## 7AP Processor User Guide

Revanth Kamaraj

June 5, 2018

## 1 Introduction

ZAP is a synthesizable open source 32-bit RISC processor core capable of executing ARMv4T binaries at both the user and supervisor level. The processor features a 10-stage pipeline that allows it to reach reasonable operating frequencies. The processor supports standard I/D cache and memory management that may be controlled using coprocessor #15. Both the cache and TLB are direct mapped. Caches, TLBs and branch memory are implemented as generic fully synchronous RAMs that can efficiently map to native FPGA block RAM to save FPGA resources. To simplify device integration, the memory bus is fully compliant with Wishbone B3. A store buffer is implemented to improve performance.

NOTE: Please use pipeline retiming during synthesis for maximum timing performance.

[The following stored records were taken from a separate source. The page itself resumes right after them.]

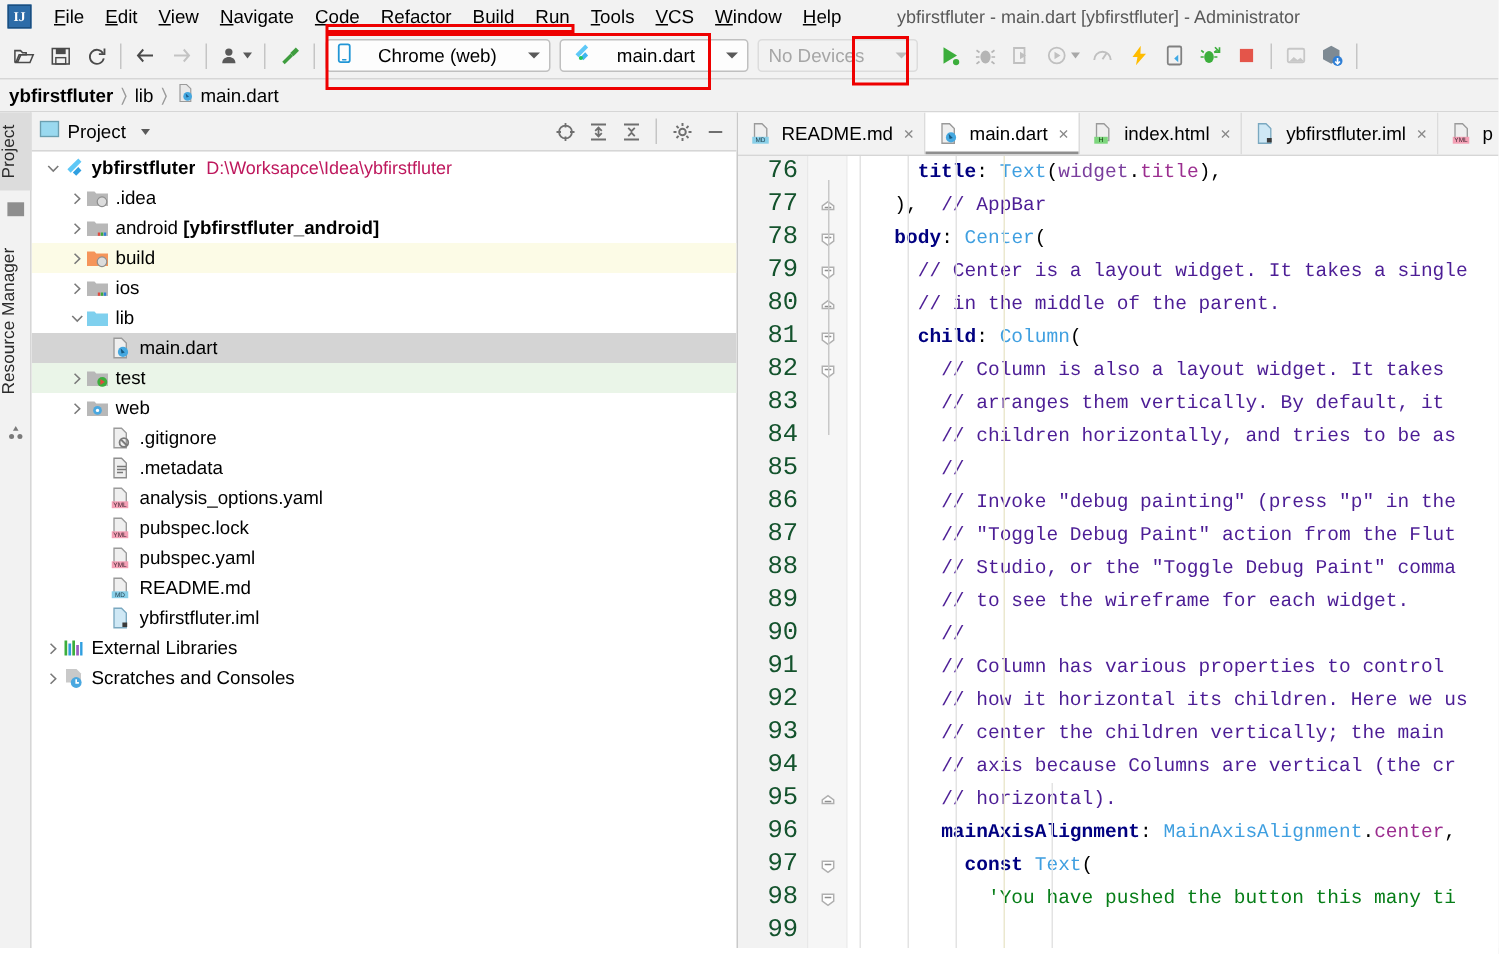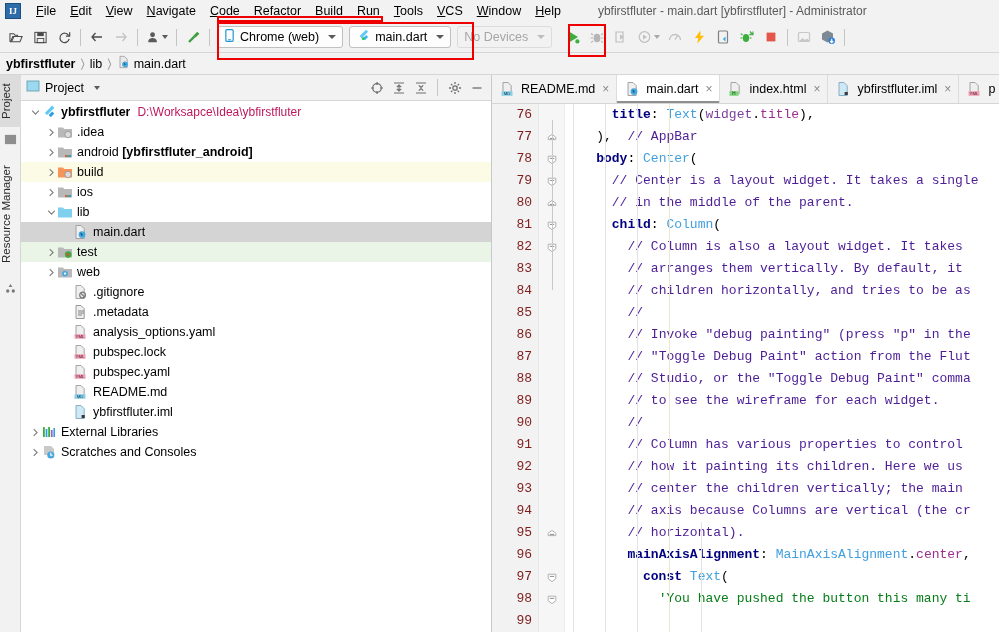--- a/index.html
+++ b/index.html
@@ -58,7 +58,7 @@
   .combo {
     height: 22px; background: #fdfdfd; border: 1px solid #c0c0c0;
     border-radius: 3px; display: flex; align-items: center;
-    padding: 0 6px; margin: 0 3px; gap: 5px; cursor: default;
+    padding: 0 6px; margin: 0 3px; gap: 17px; cursor: default;
     font-size: 12.5px; white-space: nowrap;
   }
   .combo.disabled { background: #f2f2f2; border-color: #dcdcdc; color: #a6a6a6; }

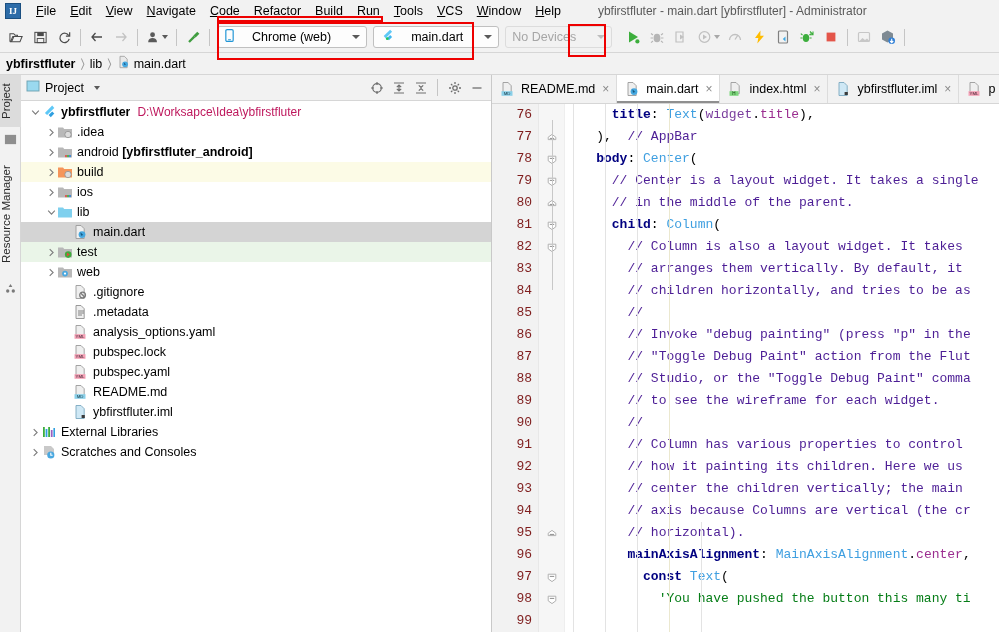--- a/index.html
+++ b/index.html
@@ -151,9 +151,9 @@
 
   .code-wrap { flex: 1; display: flex; overflow: hidden; background: #ffffff; }
   .gutter {
-    width: 47px; background: #f2f2f2; color: #7f1d1d; flex: none;
+    width: 47px; background: #f2f2f2; color: #14532d; flex: none;
     text-align: right; padding-right: 6px; font-family: "Liberation Mono", monospace;
-    font-size: 13px; border-right: 1px solid #e8e8e8;
+    font-size: 17px; border-right: 1px solid #e8e8e8;
   }
   .gline { height: 22px; line-height: 22px; }
   .foldcol {

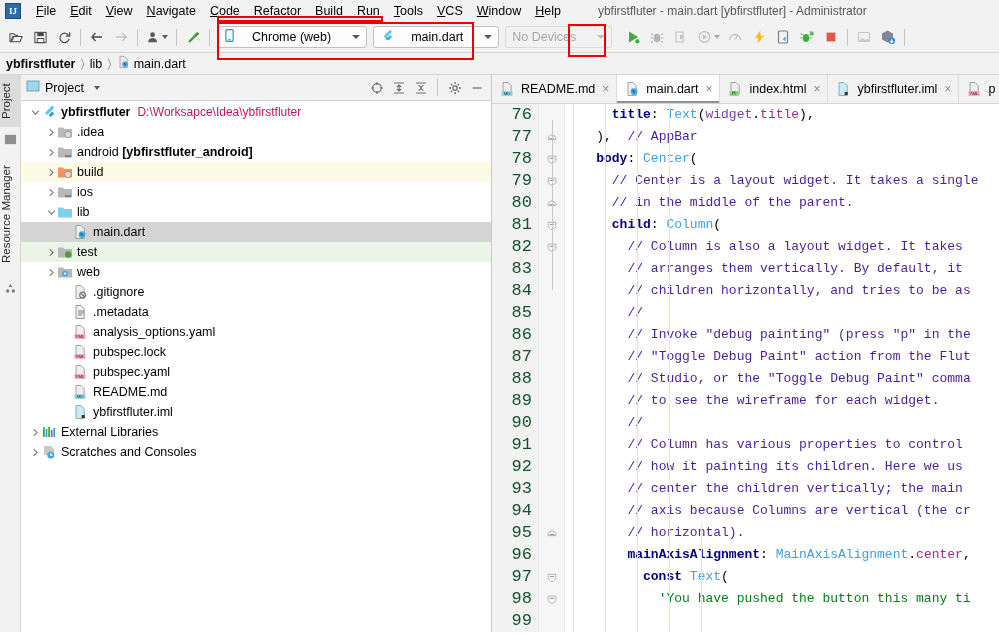--- a/index.html
+++ b/index.html
@@ -813,7 +813,7 @@
             <div class="cline">        <span class="cm">// to see the wireframe for each widget.</span></div>
             <div class="cline">        <span class="cm">//</span></div>
             <div class="cline">        <span class="cm">// Column has various properties to control </span></div>
-            <div class="cline">        <span class="cm">// how it painting its children. Here we us</span></div>
+            <div class="cline">        <span class="cm">// how it horizontal its children. Here we us</span></div>
             <div class="cline">        <span class="cm">// center the children vertically; the main </span></div>
             <div class="cline">        <span class="cm">// axis because Columns are vertical (the cr</span></div>
             <div class="cline">        <span class="cm">// horizontal).</span></div>

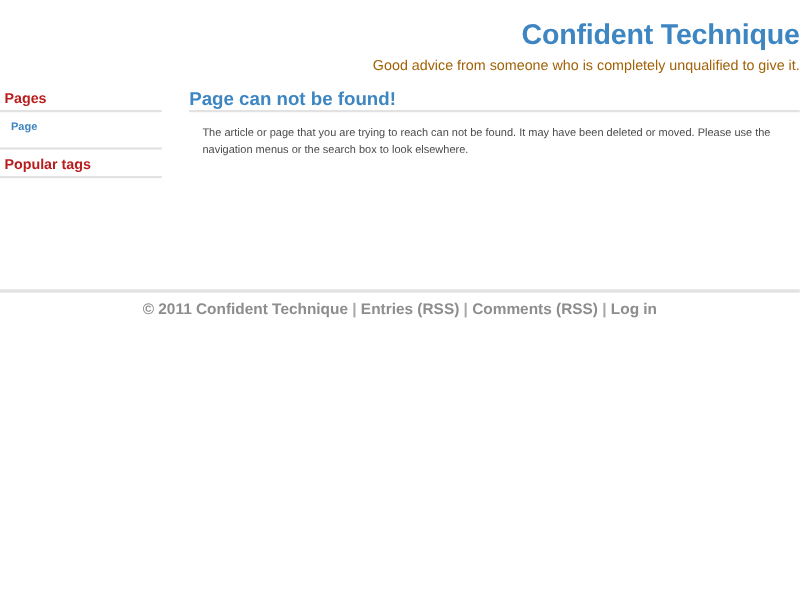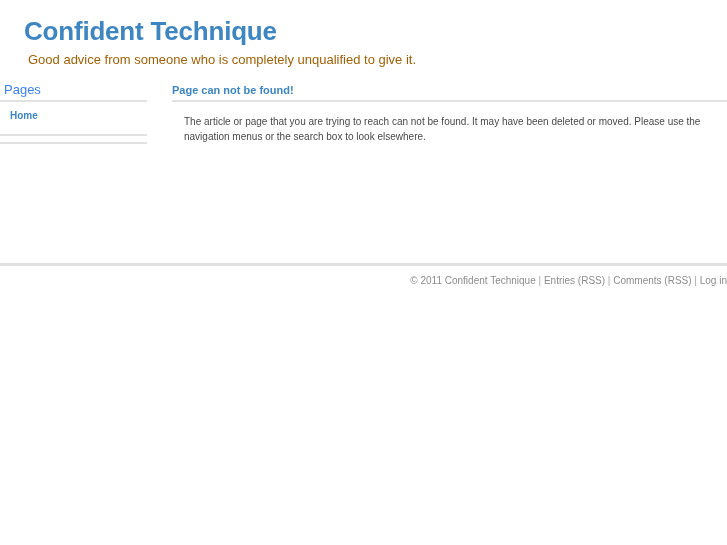--- a/index.html
+++ b/index.html
@@ -25,6 +25,7 @@
   
   .site-header {
     padding: 16px 0 0 24px;
+    text-align: right;
   }
   .site-title {
     margin: 0;

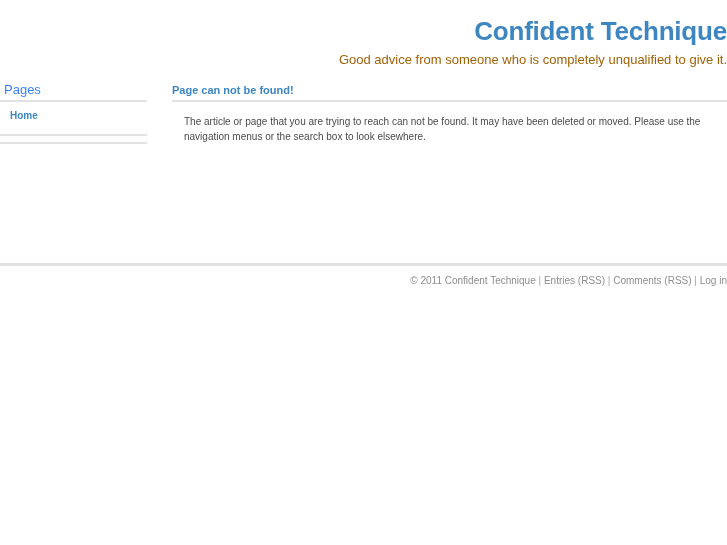--- a/index.html
+++ b/index.html
@@ -68,9 +68,9 @@
   .widget-title {
     margin: 0 0 2px 4px;
     font-size: 13px;
-    font-weight: normal;
+    font-weight: bold;
     line-height: 16px;
-    color: #3b82f6;
+    color: #b91c1c;
   }
   .rule {
     height: 2px;

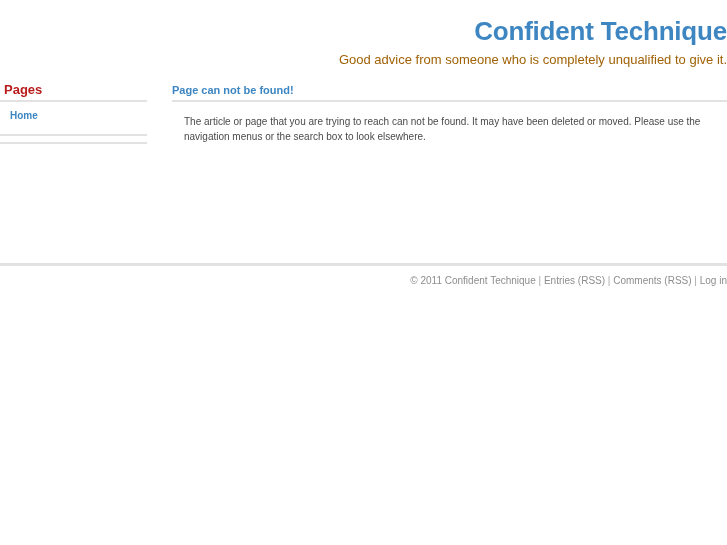--- a/index.html
+++ b/index.html
@@ -128,7 +128,7 @@
   
   .entry-title {
     margin: 0 0 2px 0;
-    font-size: 11px;
+    font-size: 17px;
     font-weight: bold;
     line-height: 16px;
     color: #3d86c2;

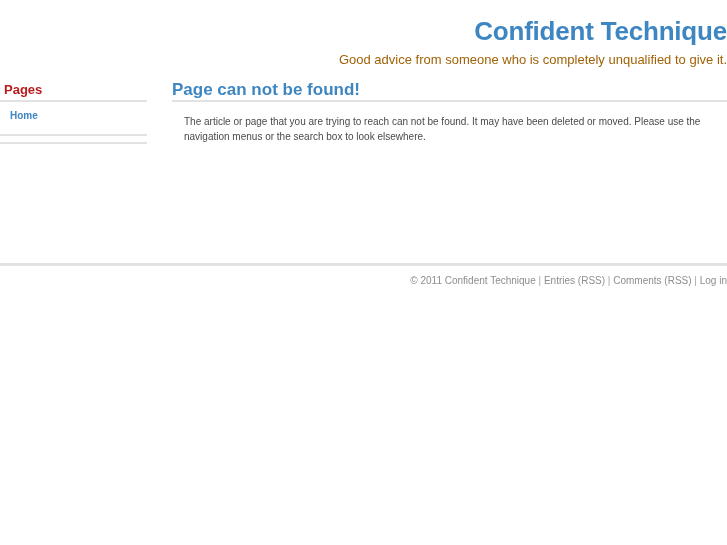--- a/index.html
+++ b/index.html
@@ -196,7 +196,7 @@
         <div class="widget-body">
           <ul class="nav-list">
             <li>
-              <a class="nav-link" href="#">Home</a>
+              <a class="nav-link" href="#">Page</a>
             </li>
           </ul>
         </div>

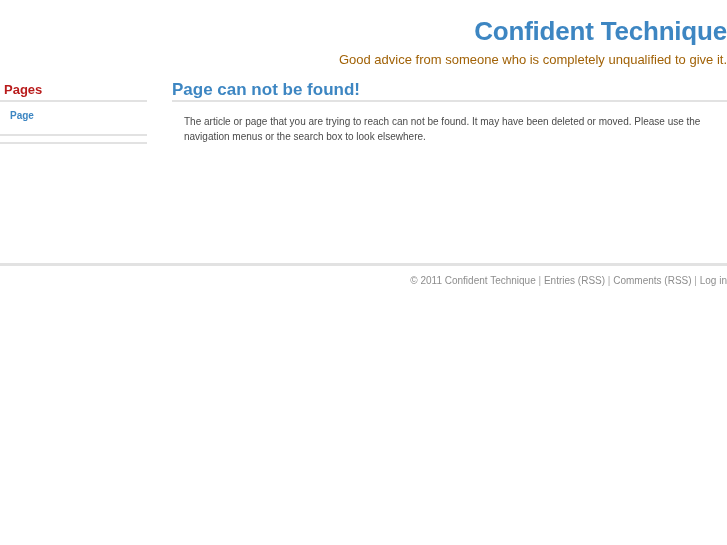--- a/index.html
+++ b/index.html
@@ -207,6 +207,7 @@
       </div>
 
       <div class="widget">
+        <h2 class="widget-title">Popular tags</h2>
         <hr class="rule">
         <div class="widget-body tags-body"></div>
       </div>

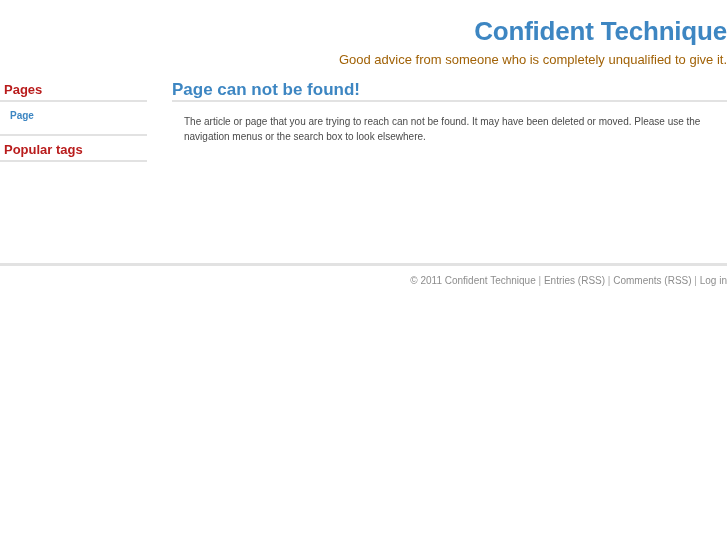--- a/index.html
+++ b/index.html
@@ -163,9 +163,9 @@
   .footer-text {
     margin: 8px 0 0 0;
     padding: 0;
-    text-align: right;
-    font-size: 10px;
-    font-weight: normal;
+    text-align: center;
+    font-size: 14px;
+    font-weight: bold;
     line-height: 13px;
     color: #8d8d8d;
     white-space: nowrap;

### 1.1 CPU Clock and Reset

ZAP uses a single clock called the core clock to drive the entire design. The clock must be supplied to the port I\_CLK. ZAP expects a rising edge synchronous I\_RESET (active high) to be applied i.e., the reset signal must change only on the rising edges of clock. The reset must be externally synchronized to the core clock before being applied to the processor.

## 1.2 Block Digram



## 1.3 Pipeline Overview

| Stage         | Description                                                    |  |  |  |  |
|---------------|----------------------------------------------------------------|--|--|--|--|
| Fetch         | Clocks data from I-cache into instruction register. Also       |  |  |  |  |
|               | branch predictor memory is read out in this stage.             |  |  |  |  |
| FIFO          | Instructions and corresponding PC+8 values are clocked into    |  |  |  |  |
|               | a shallow buffer.                                              |  |  |  |  |
| Thumb Decoder | Converts 16-bit instructions to 32-bit ARM instructions. In-   |  |  |  |  |
|               | structions predicted as taken cause the pipeline to change to  |  |  |  |  |
|               | the new predicted target.                                      |  |  |  |  |
| Predecode     | Handles coprocessor instructions, SWAP and LDM/STM.            |  |  |  |  |
| Decode        | Decodes ARM instructions.                                      |  |  |  |  |
| Issue         | Operand values are extracted here from the bypass network.     |  |  |  |  |
|               | In case data from the bypass network is not available, the     |  |  |  |  |
|               | register file is read.                                         |  |  |  |  |
| Shift         | Performs shifts and multiplies. Contains a single level bypass |  |  |  |  |
|               | network to optimize away certain dependencies. Multiplica-     |  |  |  |  |
|               | tion takes multiple clock cycles.                              |  |  |  |  |
| Execute       | Contains the ALU. The ALU is single cycle and handles arith-   |  |  |  |  |
|               | metic and logical operations.                                  |  |  |  |  |
| Memory        | Clocks data from the data cache into the pipeline. Aligns      |  |  |  |  |
|               | read data as necessary.                                        |  |  |  |  |
| Writeback     | Writes to register file. Can sustain 2 writes per clock cy-    |  |  |  |  |
|               | cle although the only use for the feature is accelerate LDR    |  |  |  |  |
|               | performance in the current implementation.                     |  |  |  |  |

ZAP features a 10 stage pipeline. The pipeline has an extensive bypass network to minimize pipeline stalls. A load accelerator allows data to be forwarded from memory a cycle early. Most non-multiply instructions can be executed within a single clock tick with no stalls. Exceptions to this rule are when multiplies or non-trivial shifts are used.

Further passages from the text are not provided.